• ABOUT THIS TASK: Work through the data line by line, gathering every line that has the word "large".

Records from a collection
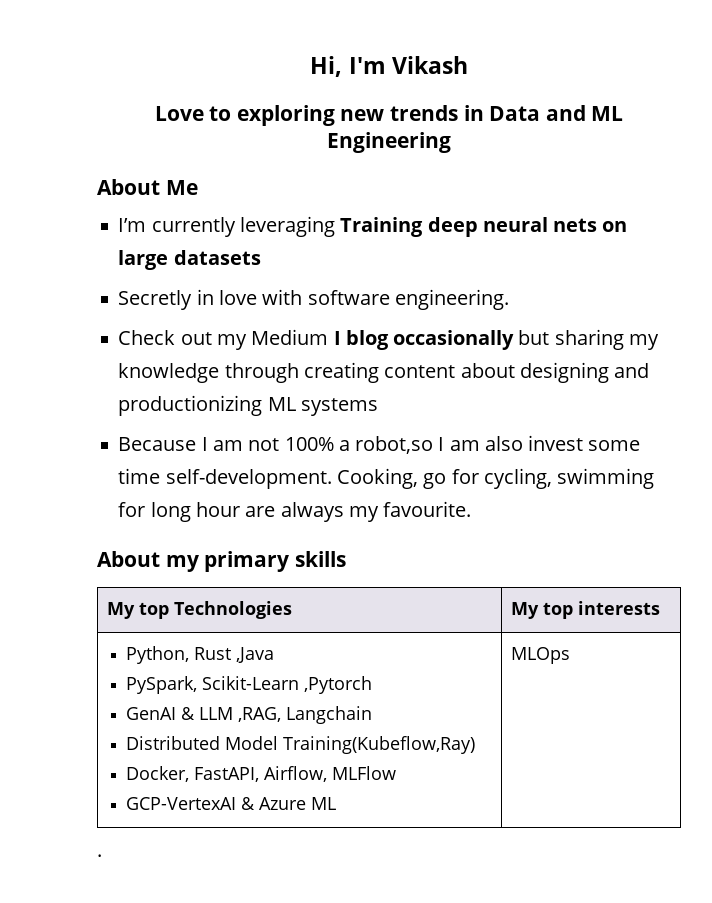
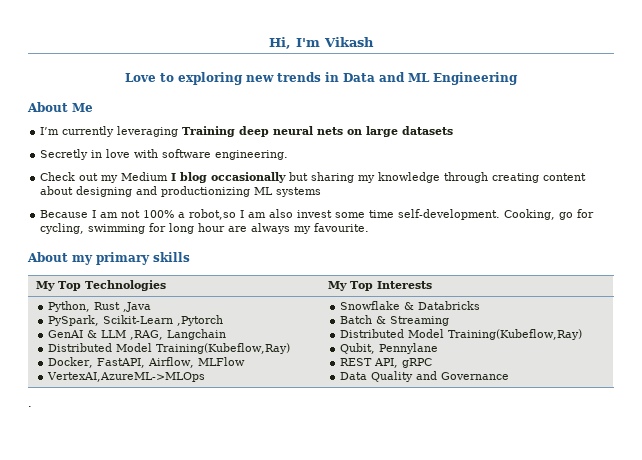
- My top Technologies | My top interests
+ My Top Technologies | My Top Interests
  Python, Rust ,Java
  PySpark, Scikit-Learn ,Pytorch
  GenAI & LLM ,RAG, Langchain
  Distributed Model Training(Kubeflow,Ray)
  Docker, FastAPI, Airflow, MLFlow
- GCP-VertexAI & Azure ML | MLOps
+ VertexAI,AzureML->MLOps | Snowflake & Databricks
+ Batch & Streaming
+ Distributed Model Training(Kubeflow,Ray)
+ Qubit, Pennylane
+ REST API, gRPC
+ Data Quality and Governance

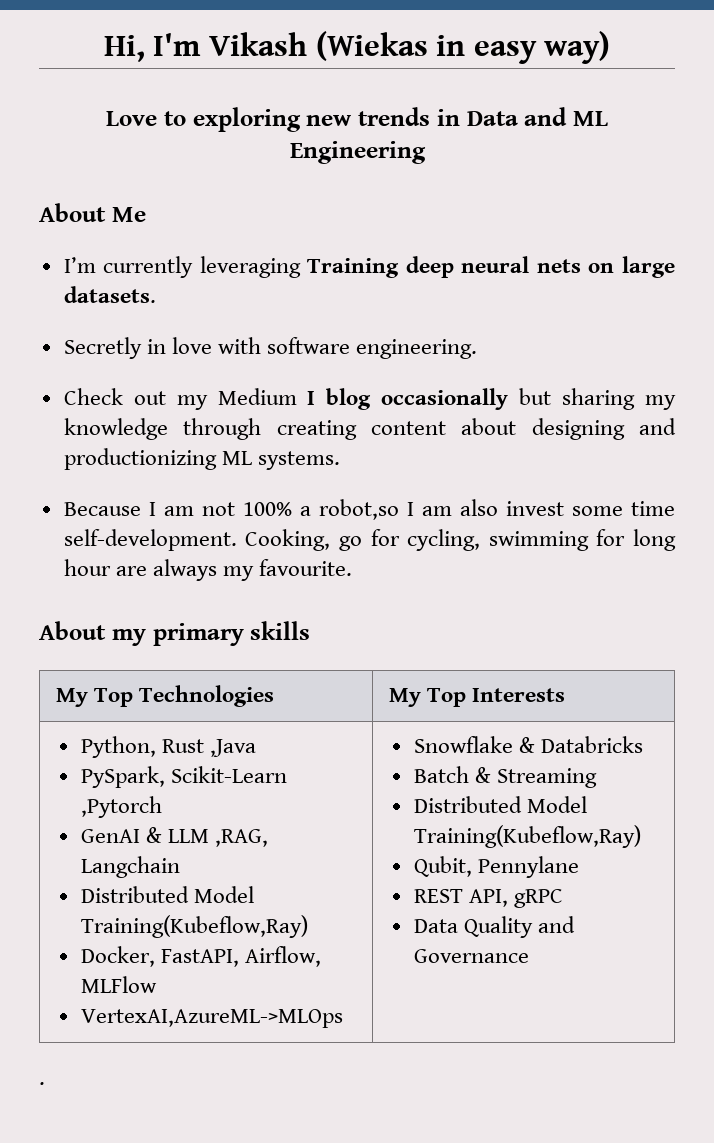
- Hi, I'm Vikash
+ Hi, I'm Vikash (Wiekas in easy way)
- I’m currently leveraging Training deep neural nets on large datasets
+ I’m currently leveraging Training deep neural nets on large datasets.
- Check out my Medium I blog occasionally but sharing my knowledge through creating content about designing and productionizing ML systems
+ Check out my Medium I blog occasionally but sharing my knowledge through creating content about designing and productionizing ML systems.

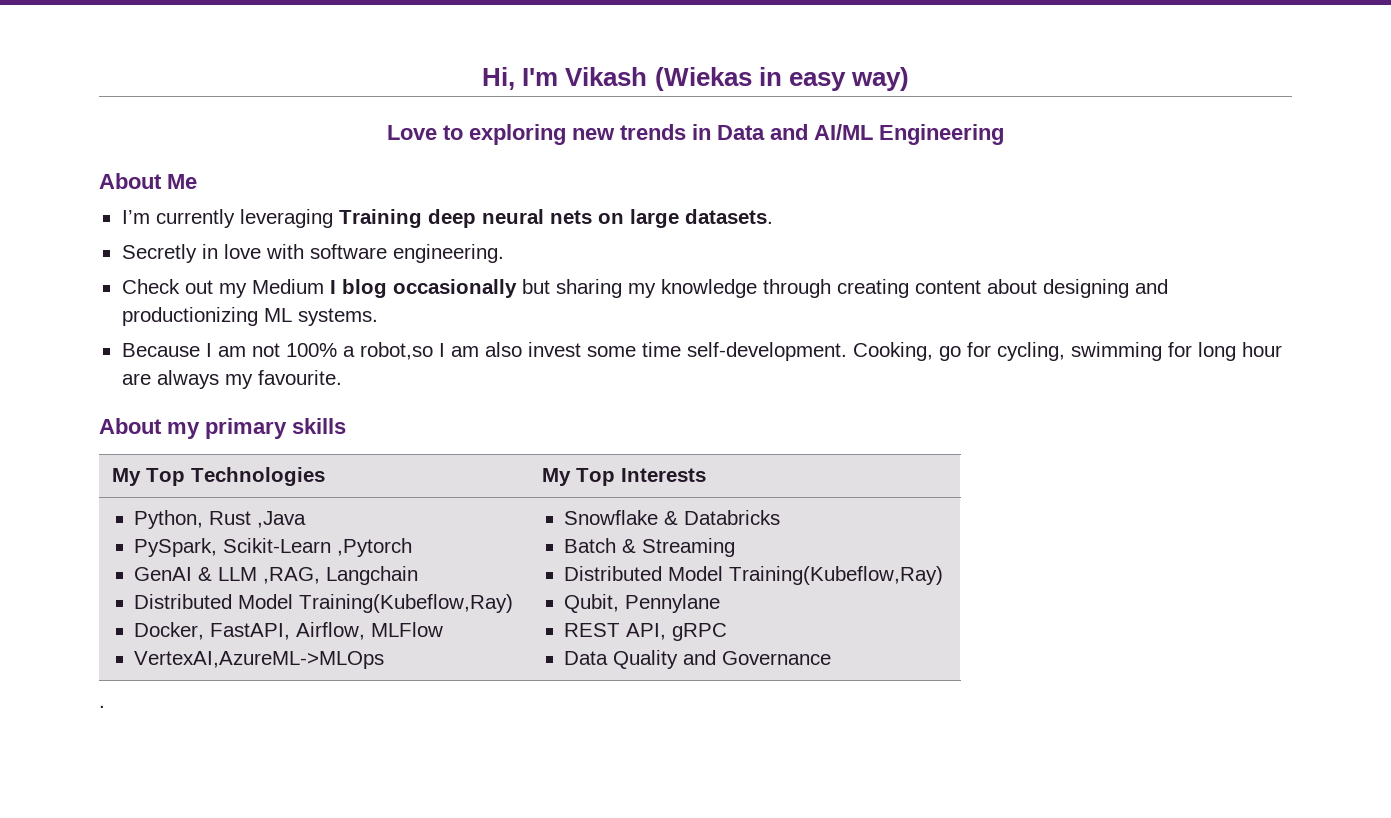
- Love to exploring new trends in Data and ML Engineering
+ Love to exploring new trends in Data and AI/ML Engineering

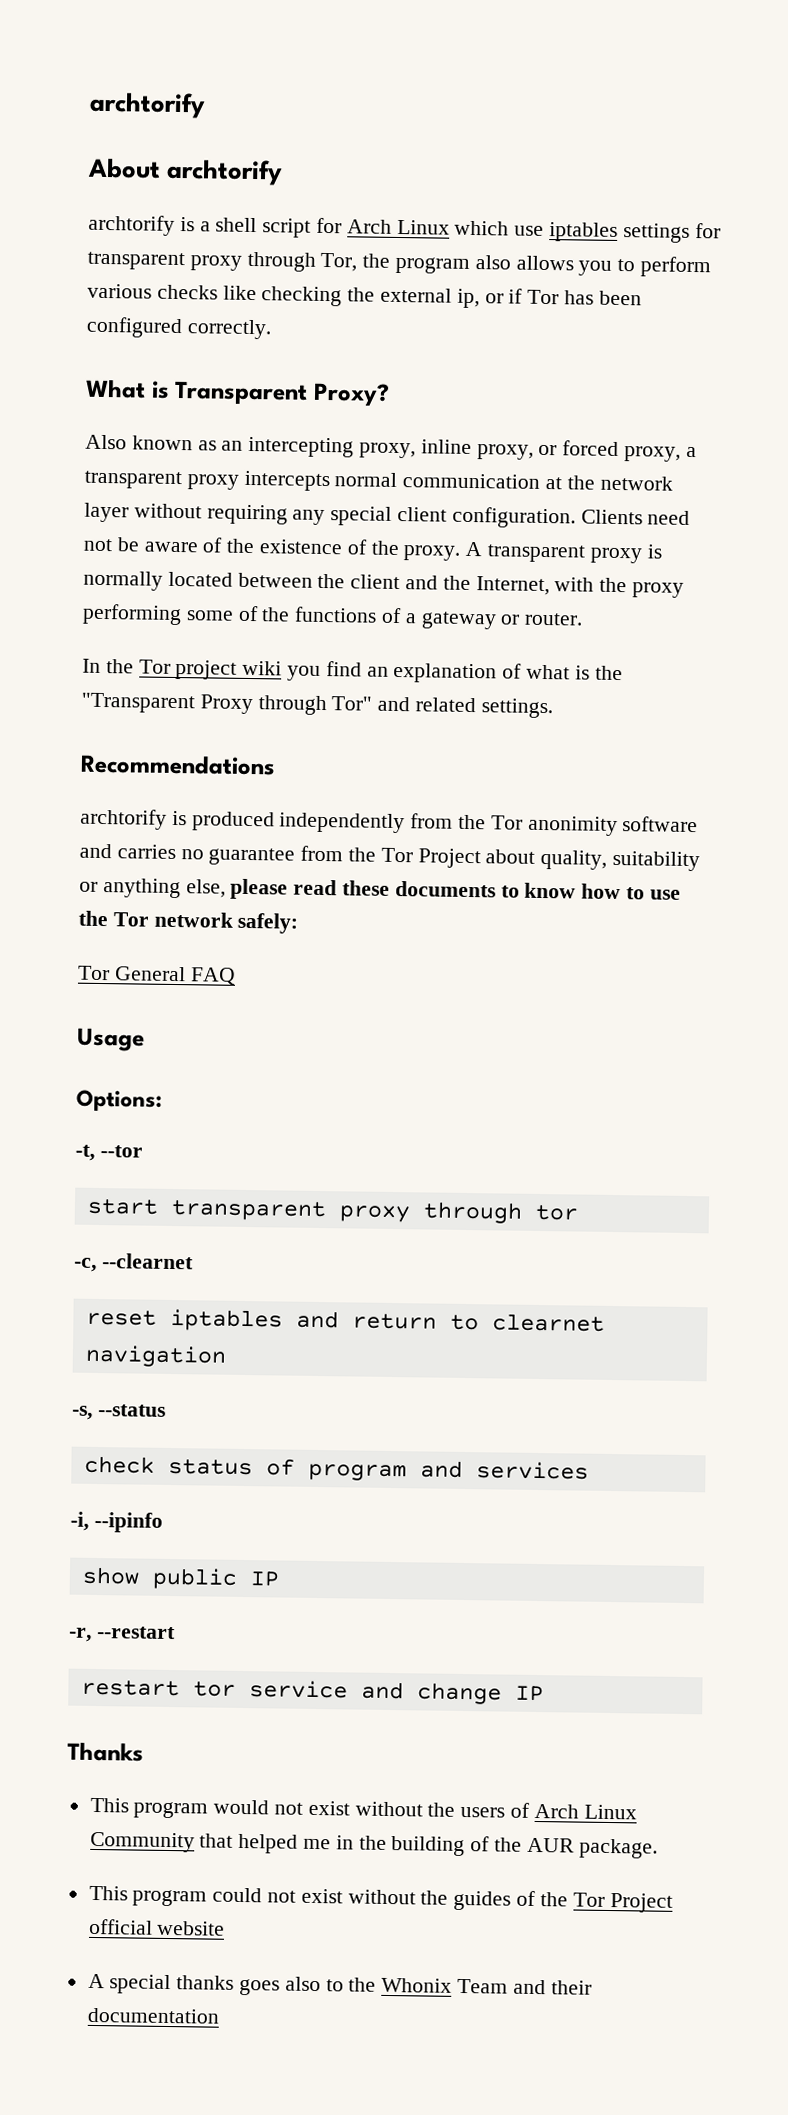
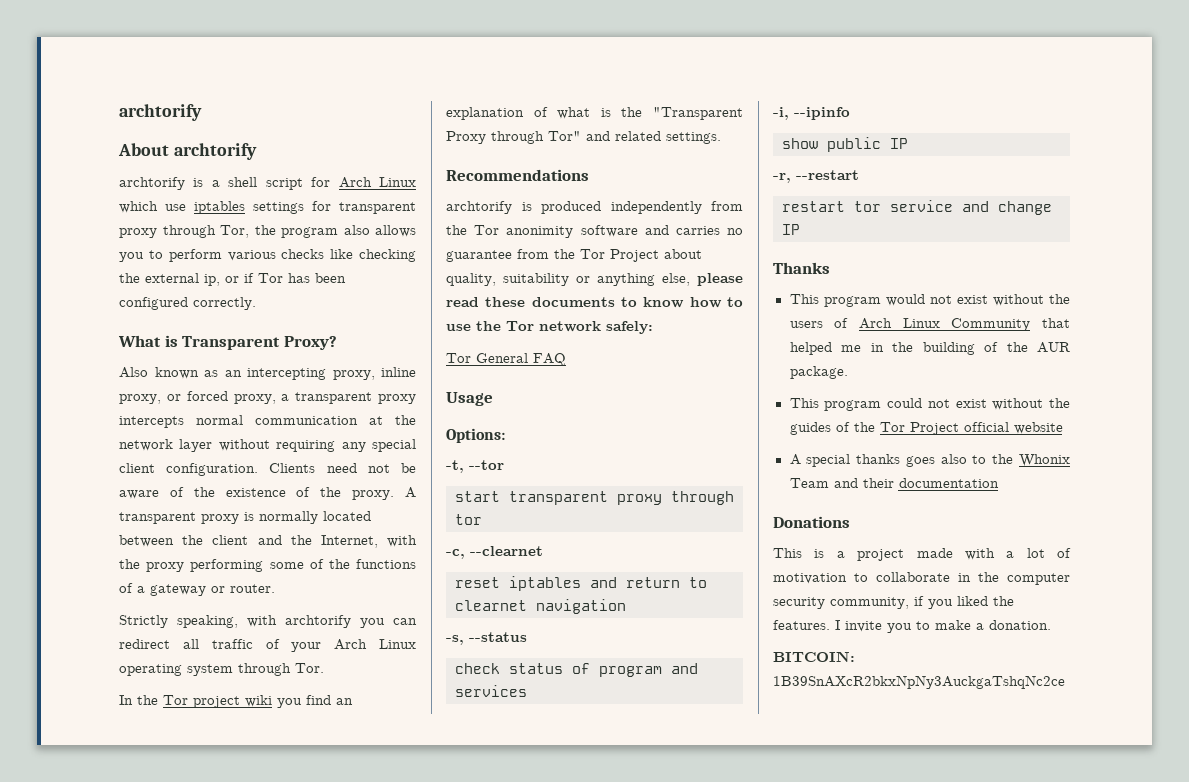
+ Strictly speaking, with archtorify you can redirect all traffic of your Arch Linux operating system through Tor.
+ Donations
+ This is a project made with a lot of motivation to collaborate in the computer security community, if you liked the features. I invite you to make a donation.
+ BITCOIN: 1B39SnAXcR2bkxNpNy3AuckgaTshqNc2ce

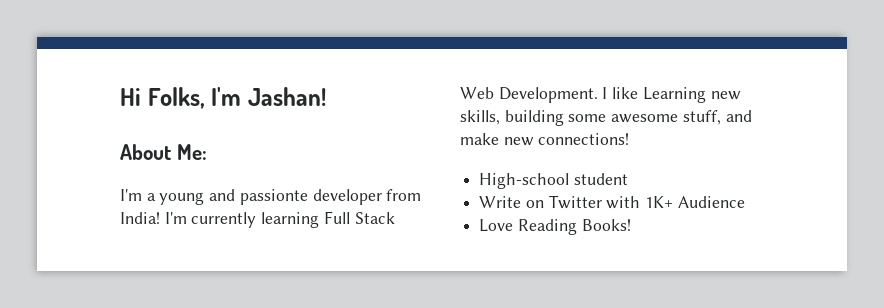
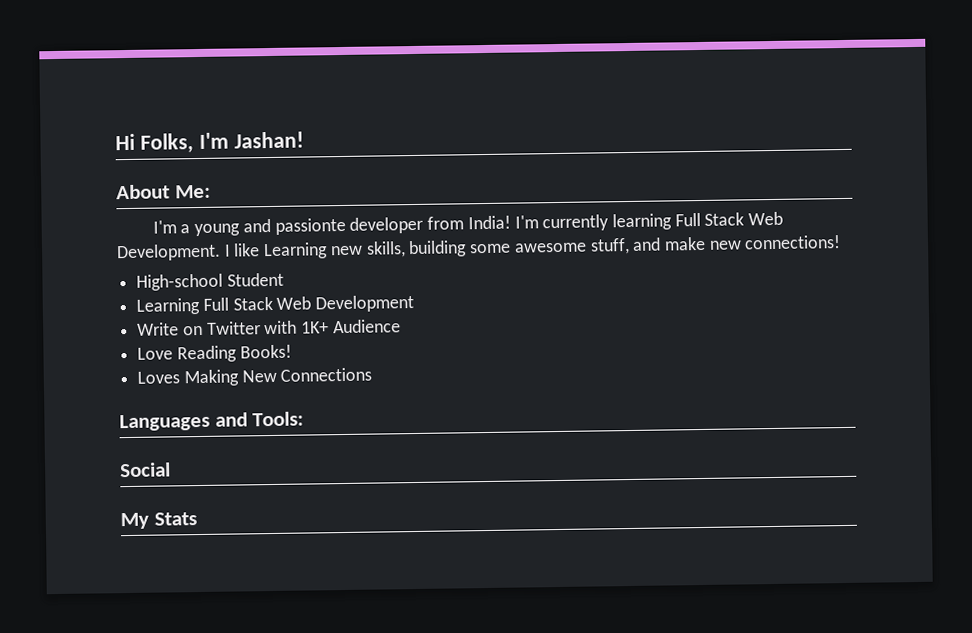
- High-school student
+ High-school Student
+ Learning Full Stack Web Development
+ Loves Making New Connections
+ Languages and Tools:
+ Social
+ My Stats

• RESPONSE TO THE EXERCISE:
- I’m currently leveraging Training deep neural nets on large datasets
+ I’m currently leveraging Training deep neural nets on large datasets.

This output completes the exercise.